Nearly constant Q models of the generalized standard linear solid type and the corresponding wave equations

TL;DR

This paper introduces new nearly constant Q dissipative models for seismic wave equations, improving time-domain modeling accuracy in strongly attenuating media and offering a novel approach for large-scale wavefield simulations.

Contribution

The paper presents the first- and second-order nearly constant Q models based on a novel Q-independent weighting function, derived from Kolsky and Kjartansson models, with explicit Q parameter inclusion.

Findings

Models closely match Kolsky and Kjartansson models at Q=5

Wave equations have simple, explicit Q dependence

Effective for strong attenuation scenarios

Abstract

Time-domain seismic forward and inverse modeling for a dissipative medium is a vital research topic to investigate the attenuation structure of the Earth. Constant Q, also called frequency independence of the quality factor, is a common assumption for seismic Q inversion. We propose the first- and second-order nearly constant Q dissipative models of the generalized standard linear solid type, using a novel Q-independent weighting function approach.
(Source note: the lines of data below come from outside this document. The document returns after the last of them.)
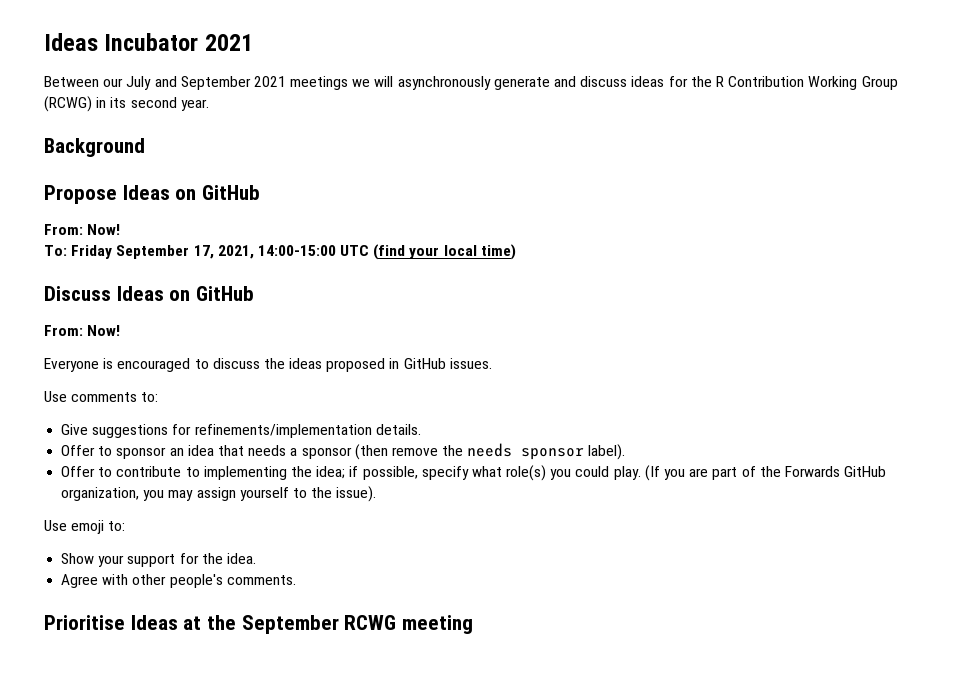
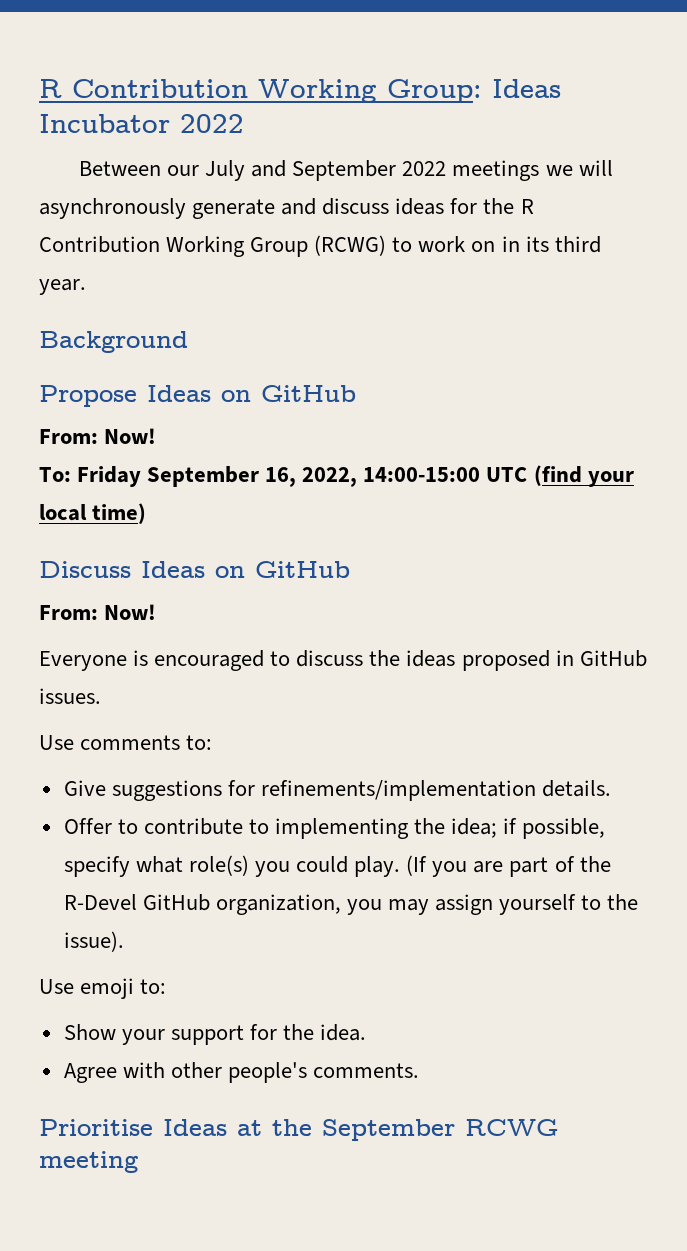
(44, 42) none -> [39,79,482,103] R Contribution Working Group:
[204,34,253,51] 2021 -> [180,114,244,133] 2022
[253,76,286,87] 2021 -> [402,161,447,176] 2022
(92, 104) none -> [392,236,496,252] to work on
[130,97,177,108] second -> [554,236,601,253] third
[193,245,254,259] 17, 2021, -> [265,467,358,487] 16, 2022,
[61,443,626,460] // Offer to sponsor an idea that needs a sponsor (then remove the needs sponsor label). -> (612, 788) none
[784,466,840,477] Forwards -> [63,894,137,910] R-Devel

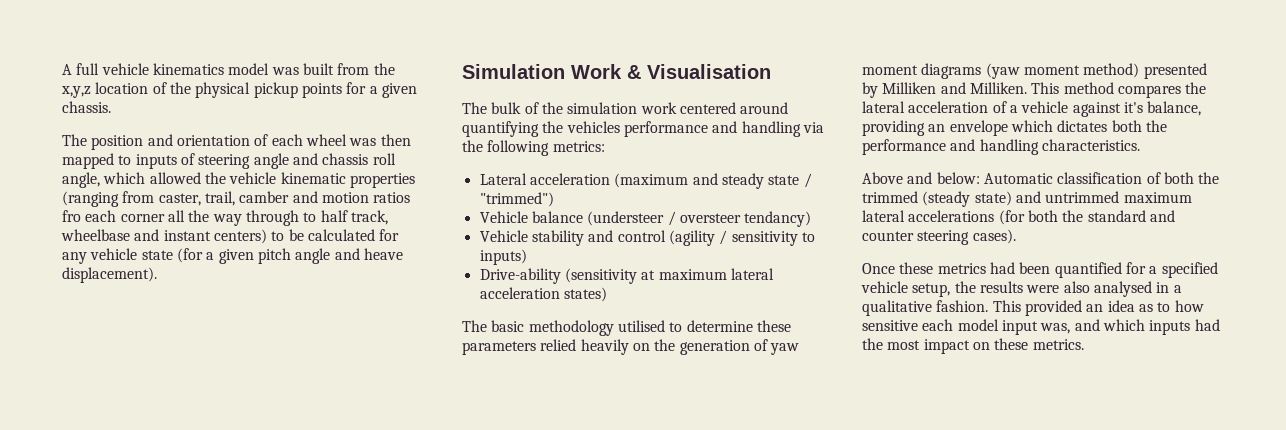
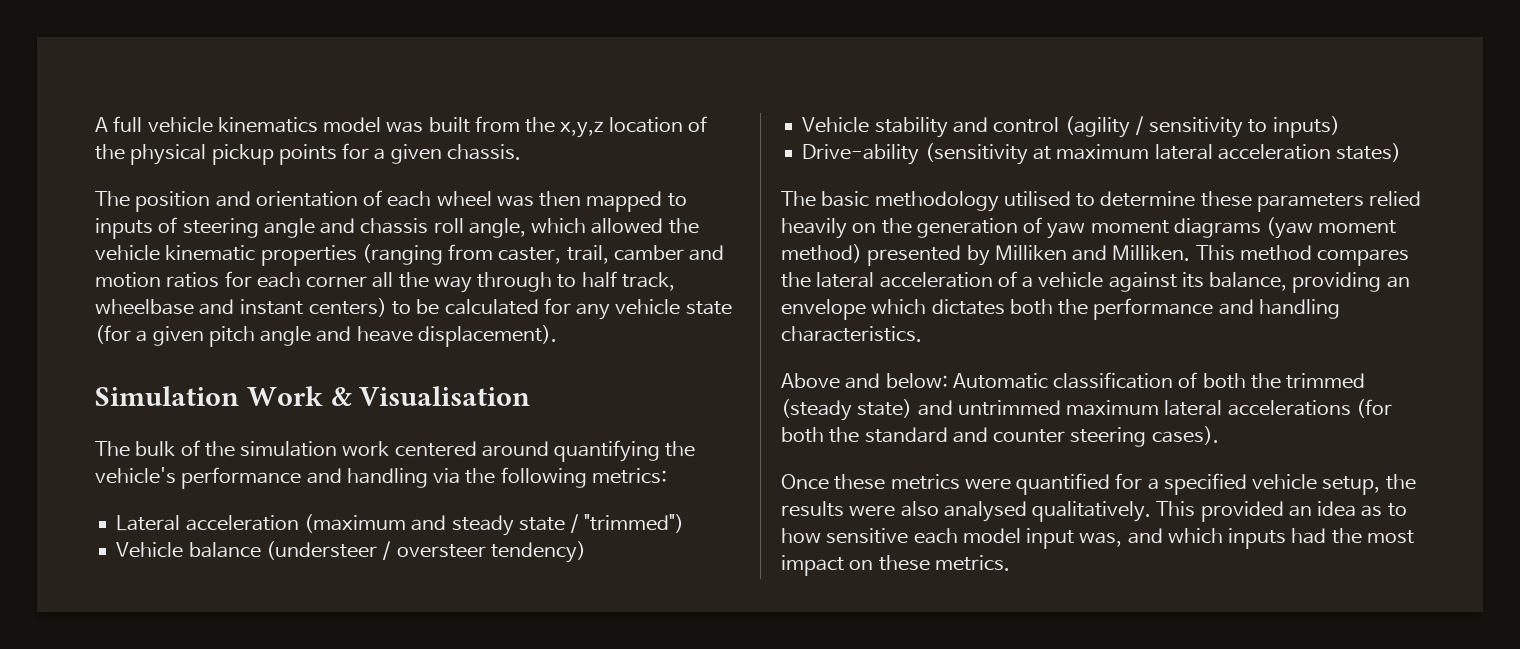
[62,210,81,222] fro -> [224,271,252,287] for
[566,121,620,133] vehicles -> [95,467,176,484] vehicle's
[744,211,812,227] tendancy) -> [490,541,586,563] tendency)
[1123,102,1143,113] it's -> [1181,272,1204,288] its
[989,262,1051,274] had been -> [964,478,1011,490] were
[1156,282,1182,293] [862,300,989,316] in a qualitative fashion. -> [1032,501,1152,522] qualitatively.

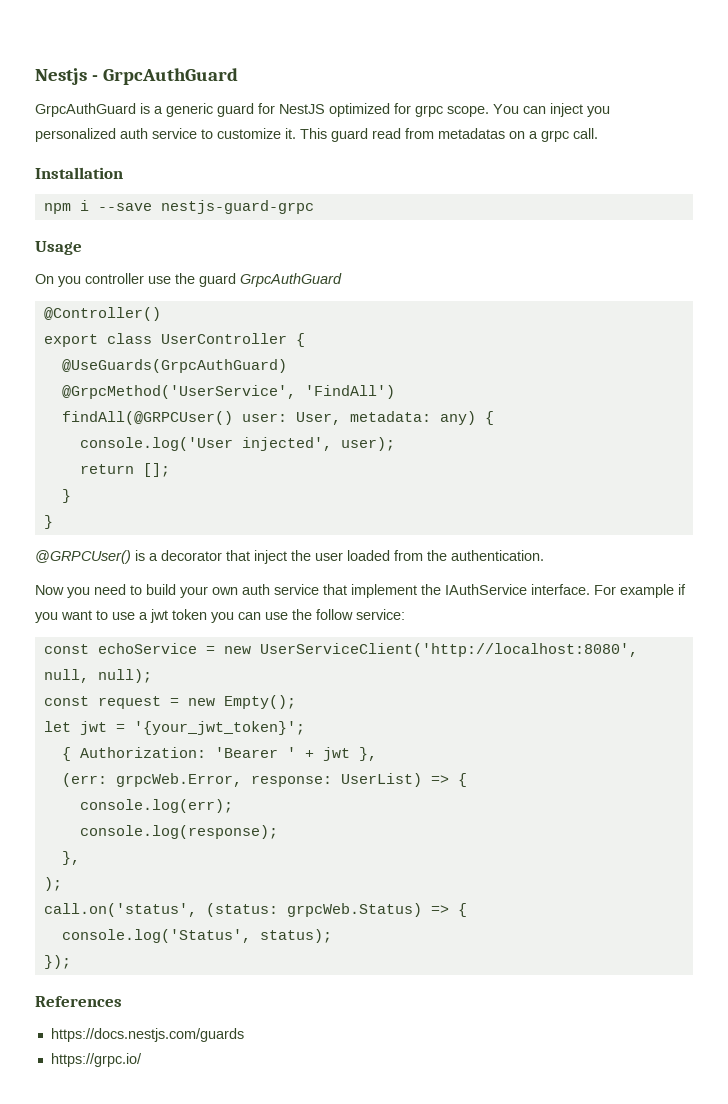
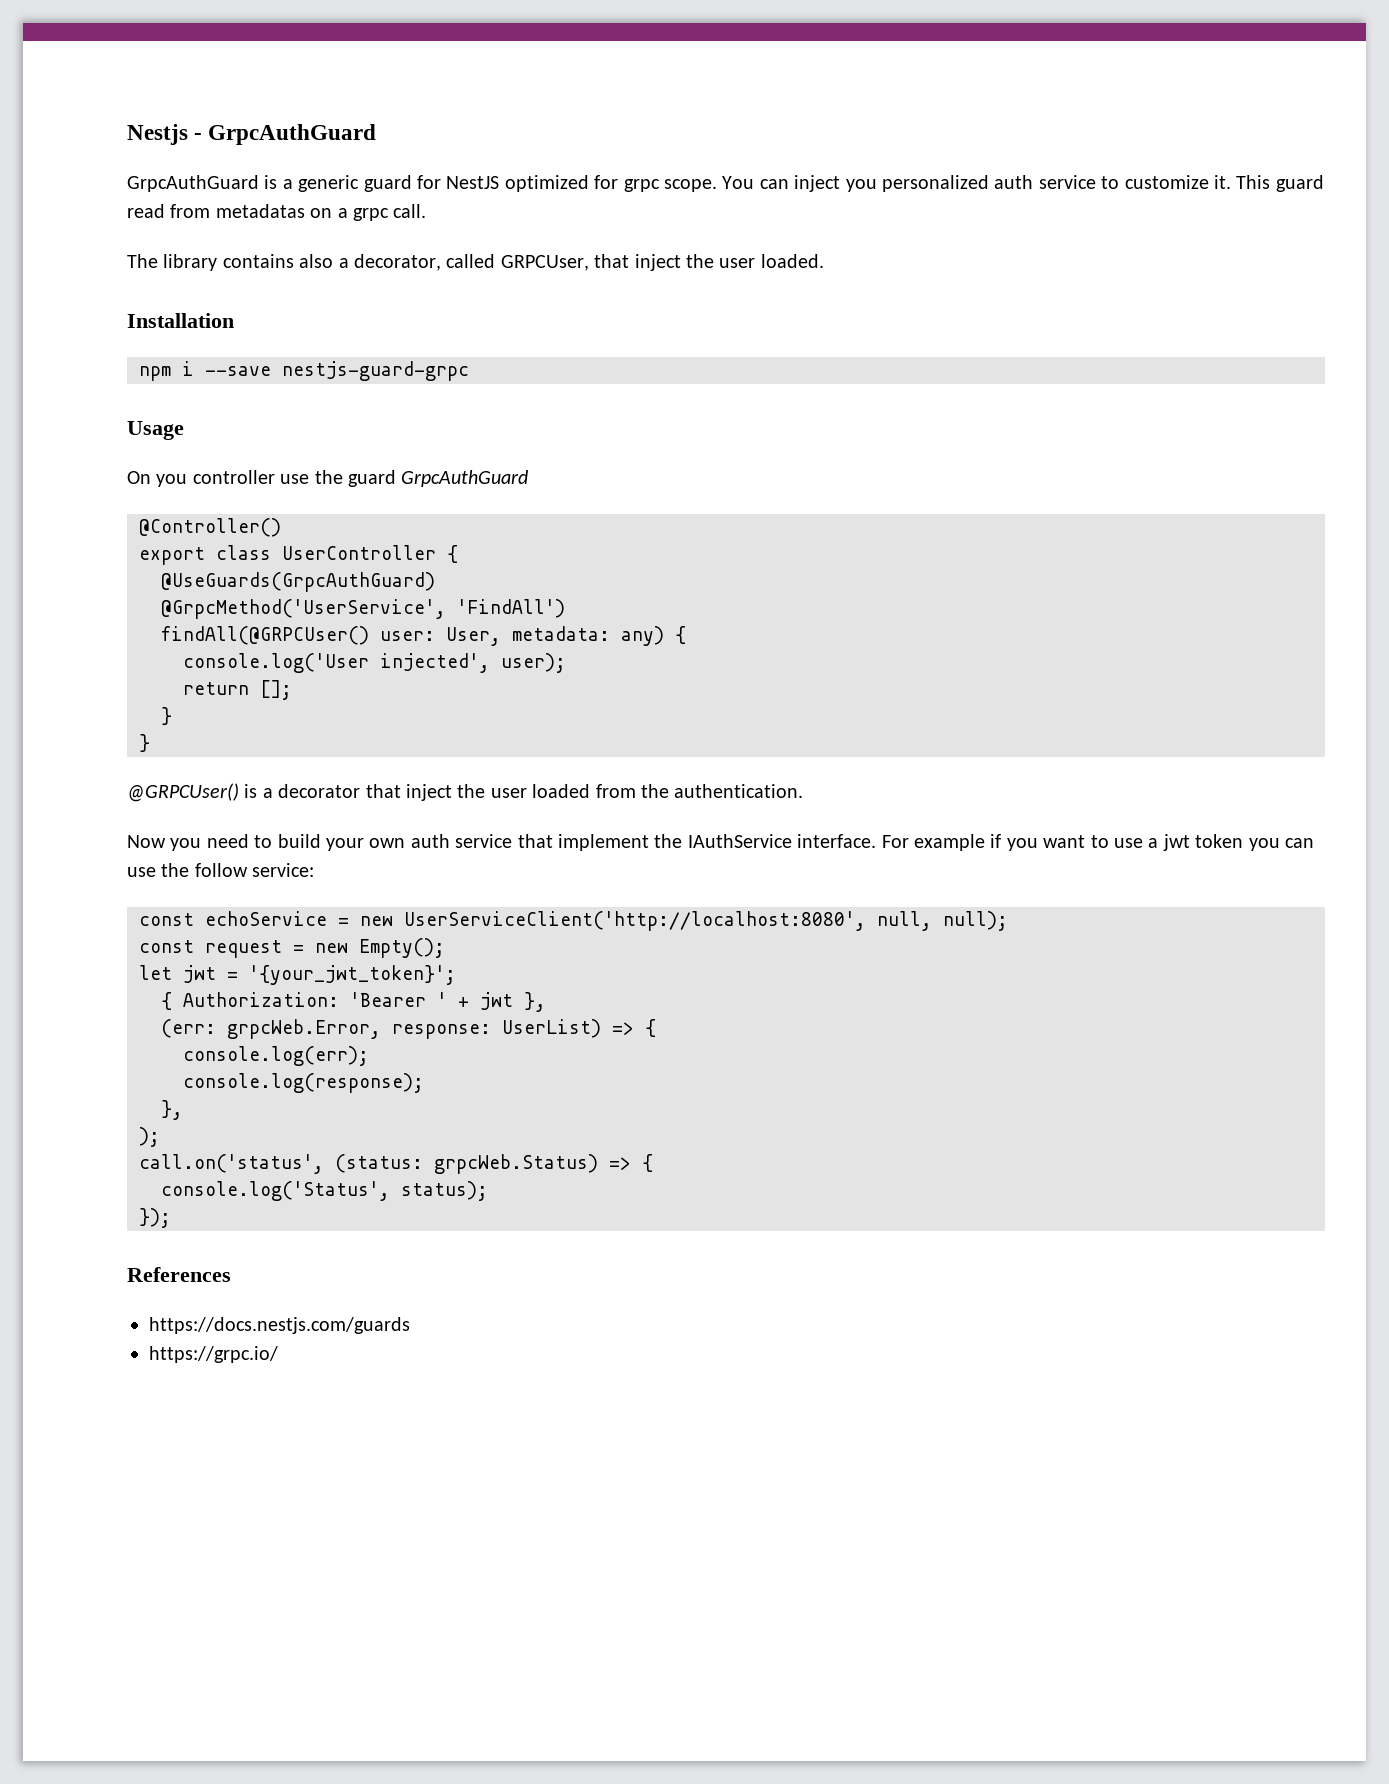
(598, 133) none -> [127,254,824,271] // The library contains also a decorator, called GRPCUser, that inject the user loaded.

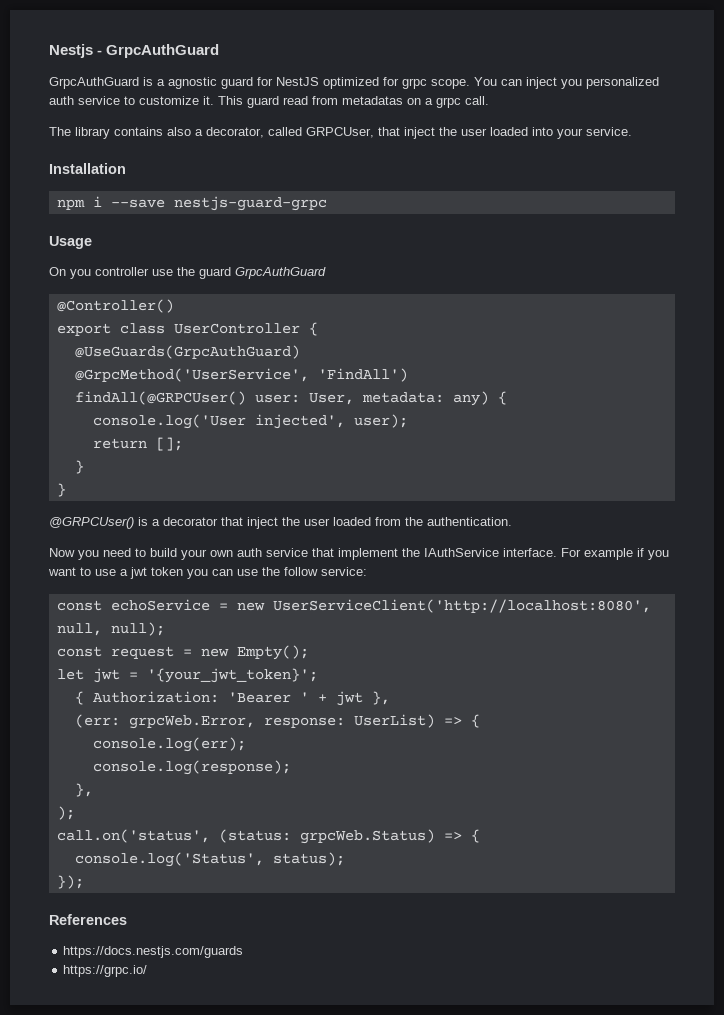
[298,175,360,192] generic -> [168,77,217,89] agnostic
[760,254,824,268] loaded. -> [490,127,632,139] loaded into your service.

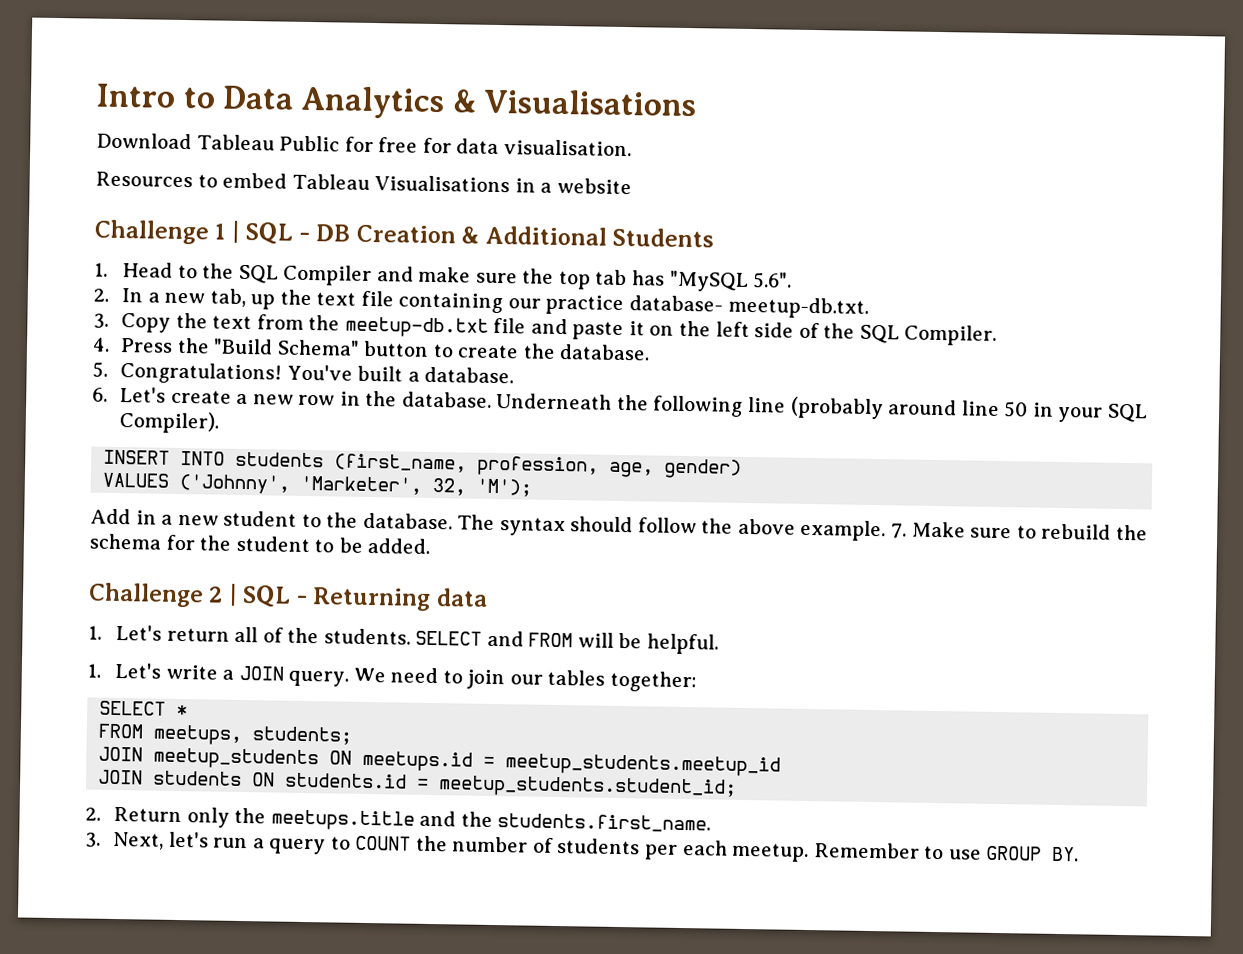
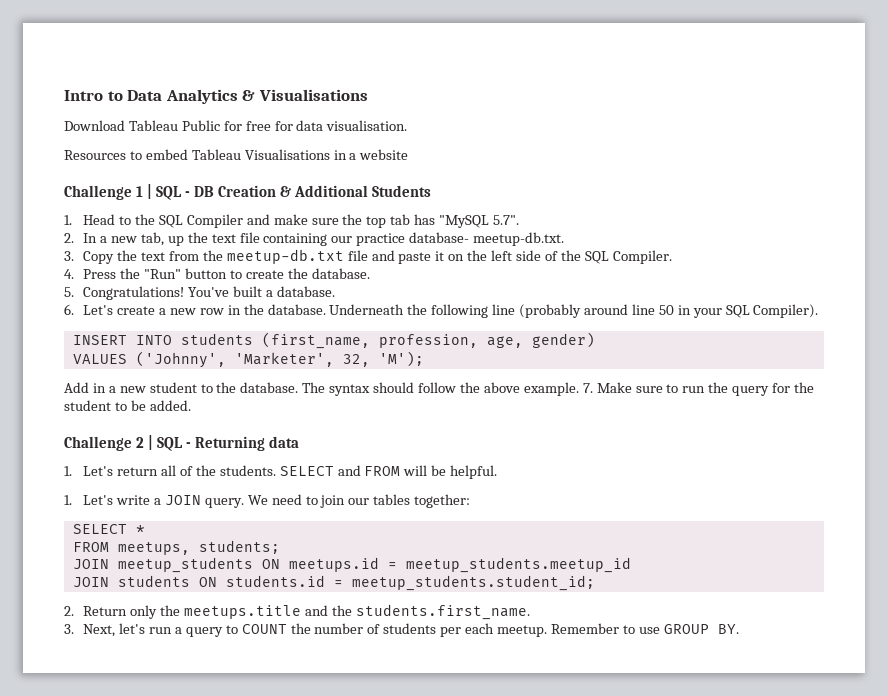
[753,272,793,289] 5.6". -> [492,215,519,225] 5.7".
[213,338,360,356] "Build Schema" -> [143,269,181,279] "Run"
[1041,523,1148,541] [89,533,162,550] rebuild the schema -> [682,382,770,396] run the query

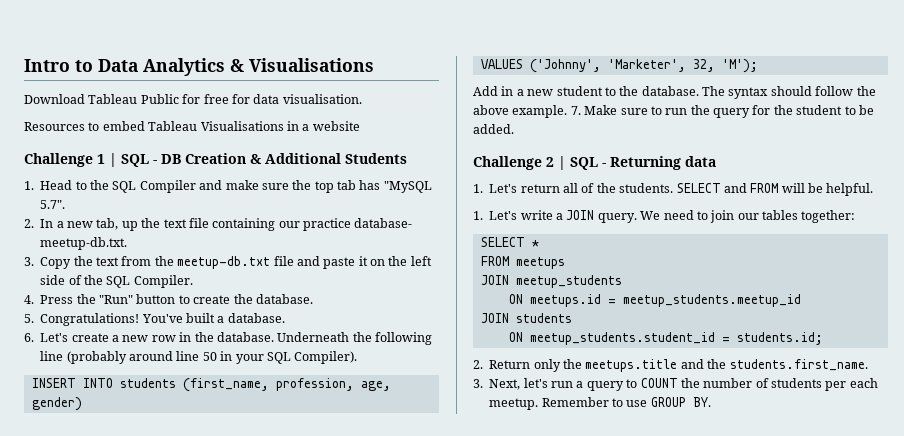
[117,540,280,555] meetups, students; -> [515,257,565,269] meetups
(253, 565) none -> (622, 281) //
[198,575,595,591] ON students.id = meetup_students.student_id; -> [508,332,823,345] // ON meetup_students.student_id = students.id;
The two new models, which originate from the Kolsky model (a nearly constant Q model) and the Kjartansson model (an exactly constant Q model), result in the corresponding wave equations in differential form. Even for extremely strong attenuation (e.g., Q = 5), the quality factor and phase velocity for the two new models are close to those for the Kolsky and Kjartansson models, in a frequency range of interest. The wave equations for the two new models involve explicitly a specified Q parameter and have compact and simple forms. We provide a novel perspective on how to build a nearly constant Q dissipative model which is beneficial for time-domain large scale wavefield forward and inverse modeling. This perspective could also help obtain other dissipative models with similar advantages. We also discuss the extension beyond viscoacousticity and other related issues, for example, extending the two new models to viscoelastic anisotropy.